Papiers volants
Un texte de Wikipen.
Silence. Le calme de l'aspiration est impressionnant. Nous sommes épuisés. Dans une large vague de papiers volants, je saisis au passage quelques images des étoiles. Ferait-il beau quelque part ? Les ermites sont entraînés à poser des questions latentes. Le module astringent du chou-fleur inaugural chevauche les aquarelles, négligeant d’enclencher la rougeur de son agressivité. Pour ce qui est de la tempête, nous verrons demain, rien ne presse. La musique des sphères déborde très légèrement des magnolias, mais ça n'empêche pas le sphinx de se précipiter au musée. Quelle que soit la version choisie, les gardiens vont avoir fort à faire avec les cordes et les tremplins. Je tente un rétablissement audacieux et je tombe longuement au fond du ravin.
- Je ne peux que te suivre.
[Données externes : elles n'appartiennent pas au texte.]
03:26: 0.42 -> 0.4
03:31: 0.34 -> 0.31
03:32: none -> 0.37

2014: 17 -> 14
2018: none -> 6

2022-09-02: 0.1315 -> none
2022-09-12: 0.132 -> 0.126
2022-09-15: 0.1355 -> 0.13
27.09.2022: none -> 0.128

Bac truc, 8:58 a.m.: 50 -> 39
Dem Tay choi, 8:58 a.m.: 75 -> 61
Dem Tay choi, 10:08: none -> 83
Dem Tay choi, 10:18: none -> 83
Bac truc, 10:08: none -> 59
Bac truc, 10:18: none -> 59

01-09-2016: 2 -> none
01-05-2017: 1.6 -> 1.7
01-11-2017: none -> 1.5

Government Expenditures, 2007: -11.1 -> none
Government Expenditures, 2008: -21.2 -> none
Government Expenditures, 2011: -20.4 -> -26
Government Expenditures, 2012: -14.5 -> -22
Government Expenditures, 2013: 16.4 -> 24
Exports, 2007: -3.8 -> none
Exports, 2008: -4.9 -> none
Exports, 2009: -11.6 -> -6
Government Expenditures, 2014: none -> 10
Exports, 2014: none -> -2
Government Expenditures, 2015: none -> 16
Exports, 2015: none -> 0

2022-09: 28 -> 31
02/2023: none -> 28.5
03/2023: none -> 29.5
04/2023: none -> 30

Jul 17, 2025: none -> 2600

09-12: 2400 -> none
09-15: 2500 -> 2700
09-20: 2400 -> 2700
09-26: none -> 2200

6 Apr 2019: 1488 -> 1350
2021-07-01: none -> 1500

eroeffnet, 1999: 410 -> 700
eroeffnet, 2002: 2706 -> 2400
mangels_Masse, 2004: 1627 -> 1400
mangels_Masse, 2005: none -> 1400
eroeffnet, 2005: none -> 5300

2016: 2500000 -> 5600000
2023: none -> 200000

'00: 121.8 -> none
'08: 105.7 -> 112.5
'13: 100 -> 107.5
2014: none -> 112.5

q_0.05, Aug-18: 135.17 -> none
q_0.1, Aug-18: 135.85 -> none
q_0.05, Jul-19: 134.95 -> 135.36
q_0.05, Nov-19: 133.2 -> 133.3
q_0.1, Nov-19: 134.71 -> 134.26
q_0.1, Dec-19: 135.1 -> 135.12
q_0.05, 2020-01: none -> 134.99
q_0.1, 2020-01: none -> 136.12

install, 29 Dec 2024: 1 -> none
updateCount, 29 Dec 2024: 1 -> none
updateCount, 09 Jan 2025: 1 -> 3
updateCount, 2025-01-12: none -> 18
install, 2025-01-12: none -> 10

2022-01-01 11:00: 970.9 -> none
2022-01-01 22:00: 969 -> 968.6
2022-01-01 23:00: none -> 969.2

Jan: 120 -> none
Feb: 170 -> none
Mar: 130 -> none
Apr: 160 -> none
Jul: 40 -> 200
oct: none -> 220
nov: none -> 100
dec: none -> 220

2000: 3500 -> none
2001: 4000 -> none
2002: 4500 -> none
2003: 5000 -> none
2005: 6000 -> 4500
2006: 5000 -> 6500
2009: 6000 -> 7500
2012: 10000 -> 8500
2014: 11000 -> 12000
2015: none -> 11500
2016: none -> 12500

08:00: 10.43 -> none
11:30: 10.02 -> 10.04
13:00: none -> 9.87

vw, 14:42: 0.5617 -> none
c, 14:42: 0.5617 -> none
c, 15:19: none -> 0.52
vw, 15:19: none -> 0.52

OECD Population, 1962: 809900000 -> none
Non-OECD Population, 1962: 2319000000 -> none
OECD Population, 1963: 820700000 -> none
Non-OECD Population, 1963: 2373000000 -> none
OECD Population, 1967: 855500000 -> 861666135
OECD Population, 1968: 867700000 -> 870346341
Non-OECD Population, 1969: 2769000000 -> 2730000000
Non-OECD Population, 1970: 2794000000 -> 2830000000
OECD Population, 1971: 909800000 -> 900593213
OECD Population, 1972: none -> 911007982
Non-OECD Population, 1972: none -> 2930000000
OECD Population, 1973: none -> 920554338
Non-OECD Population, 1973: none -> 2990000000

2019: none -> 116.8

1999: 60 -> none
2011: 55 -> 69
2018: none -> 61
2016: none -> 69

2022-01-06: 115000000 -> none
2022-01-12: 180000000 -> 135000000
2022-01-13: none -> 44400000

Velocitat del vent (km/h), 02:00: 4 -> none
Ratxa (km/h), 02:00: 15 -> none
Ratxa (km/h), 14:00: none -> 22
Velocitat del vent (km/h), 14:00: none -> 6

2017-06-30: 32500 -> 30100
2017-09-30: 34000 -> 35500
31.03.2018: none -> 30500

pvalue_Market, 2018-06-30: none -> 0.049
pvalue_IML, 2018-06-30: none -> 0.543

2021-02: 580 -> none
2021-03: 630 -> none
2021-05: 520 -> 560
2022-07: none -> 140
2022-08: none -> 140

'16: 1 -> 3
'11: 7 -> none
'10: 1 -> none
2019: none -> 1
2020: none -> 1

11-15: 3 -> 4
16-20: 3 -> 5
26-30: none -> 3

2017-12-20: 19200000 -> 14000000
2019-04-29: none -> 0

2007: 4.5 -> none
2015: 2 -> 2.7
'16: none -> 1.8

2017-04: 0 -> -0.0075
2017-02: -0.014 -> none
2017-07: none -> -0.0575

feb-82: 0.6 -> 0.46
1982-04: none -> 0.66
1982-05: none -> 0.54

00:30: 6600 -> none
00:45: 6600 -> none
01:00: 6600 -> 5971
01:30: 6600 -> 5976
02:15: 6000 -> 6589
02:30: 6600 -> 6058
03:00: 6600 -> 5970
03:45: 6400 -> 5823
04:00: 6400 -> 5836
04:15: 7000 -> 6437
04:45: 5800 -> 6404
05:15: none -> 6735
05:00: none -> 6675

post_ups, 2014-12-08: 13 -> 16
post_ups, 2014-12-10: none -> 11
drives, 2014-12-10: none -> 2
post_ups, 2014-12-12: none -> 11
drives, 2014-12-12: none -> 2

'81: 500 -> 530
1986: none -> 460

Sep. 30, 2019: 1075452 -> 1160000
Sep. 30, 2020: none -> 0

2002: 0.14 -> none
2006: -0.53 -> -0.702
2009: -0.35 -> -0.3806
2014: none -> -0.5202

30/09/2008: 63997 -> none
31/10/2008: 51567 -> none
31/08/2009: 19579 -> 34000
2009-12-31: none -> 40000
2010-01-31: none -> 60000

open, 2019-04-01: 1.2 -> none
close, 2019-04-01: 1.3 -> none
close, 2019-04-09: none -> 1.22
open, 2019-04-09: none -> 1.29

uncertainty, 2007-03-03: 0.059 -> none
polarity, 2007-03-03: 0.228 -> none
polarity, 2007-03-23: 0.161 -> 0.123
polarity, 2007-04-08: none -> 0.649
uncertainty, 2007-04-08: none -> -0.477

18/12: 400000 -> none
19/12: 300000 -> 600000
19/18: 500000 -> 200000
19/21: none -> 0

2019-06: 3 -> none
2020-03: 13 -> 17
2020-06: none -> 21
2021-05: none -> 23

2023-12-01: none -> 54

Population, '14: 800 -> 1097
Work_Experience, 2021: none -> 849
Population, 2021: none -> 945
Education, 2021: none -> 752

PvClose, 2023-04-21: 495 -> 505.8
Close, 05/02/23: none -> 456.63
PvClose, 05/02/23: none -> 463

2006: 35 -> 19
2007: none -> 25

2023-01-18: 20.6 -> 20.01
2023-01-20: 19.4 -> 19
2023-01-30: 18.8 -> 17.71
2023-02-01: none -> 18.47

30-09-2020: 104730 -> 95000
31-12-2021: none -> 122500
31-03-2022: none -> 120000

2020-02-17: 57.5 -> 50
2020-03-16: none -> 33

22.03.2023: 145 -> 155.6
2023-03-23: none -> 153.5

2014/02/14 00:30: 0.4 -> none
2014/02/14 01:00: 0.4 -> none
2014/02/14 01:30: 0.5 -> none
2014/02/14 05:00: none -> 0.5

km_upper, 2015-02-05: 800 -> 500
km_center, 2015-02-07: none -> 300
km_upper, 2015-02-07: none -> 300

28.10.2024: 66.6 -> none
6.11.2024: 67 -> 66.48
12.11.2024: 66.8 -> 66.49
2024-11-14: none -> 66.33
La fatigue nous entoure, et les gardiens nous surplombent d’en haut du ravin. Nous tentons d’apercevoir les cheveux herbacés qui seuls pourraient encore nous mettre à l’abri de vingt étagères volantes. Elles font loopings sur loopings et lâchent d’innombrables réverbères aux yeux globuleux. À l’intérieur de chacun d’eux une mouche lave la vaisselle. Je leur lance une poignée de poulpes audacieux qui sifflent la fin de la partie. Nous en profitons pour passer derrière un pilastre ombragé. C’est alors que nous reconnûmes le poivre pensant géant. Pas moyen de reculer. Nous étions déjà en son poivroir. Nos pensées éternuaient jusque sur les parois obscures. Un mouchoir en tissu nous narguait. Il était en congé durant cette période estivale. Il demandait du « Monsieur » ! Pas moyen de l’utiliser même en le soudoyant. De plus, il voulait que nous le voussoyions. Avec de telles exigences, il perdit toute odeur de sainteté. Nous lâchâmes alors nos pires questions eschatologiques dans sa direction, et celles métaphysiques vers le poivre pensant. L’explosion gronda jusque dans les profondeurs. Heureusement tu avais emporté avec toi ton trombone à coulisse pliable qui nous protégea d’une horrible névralgie. Alors, nous restâmes longtemps sur place, assis en tailleur.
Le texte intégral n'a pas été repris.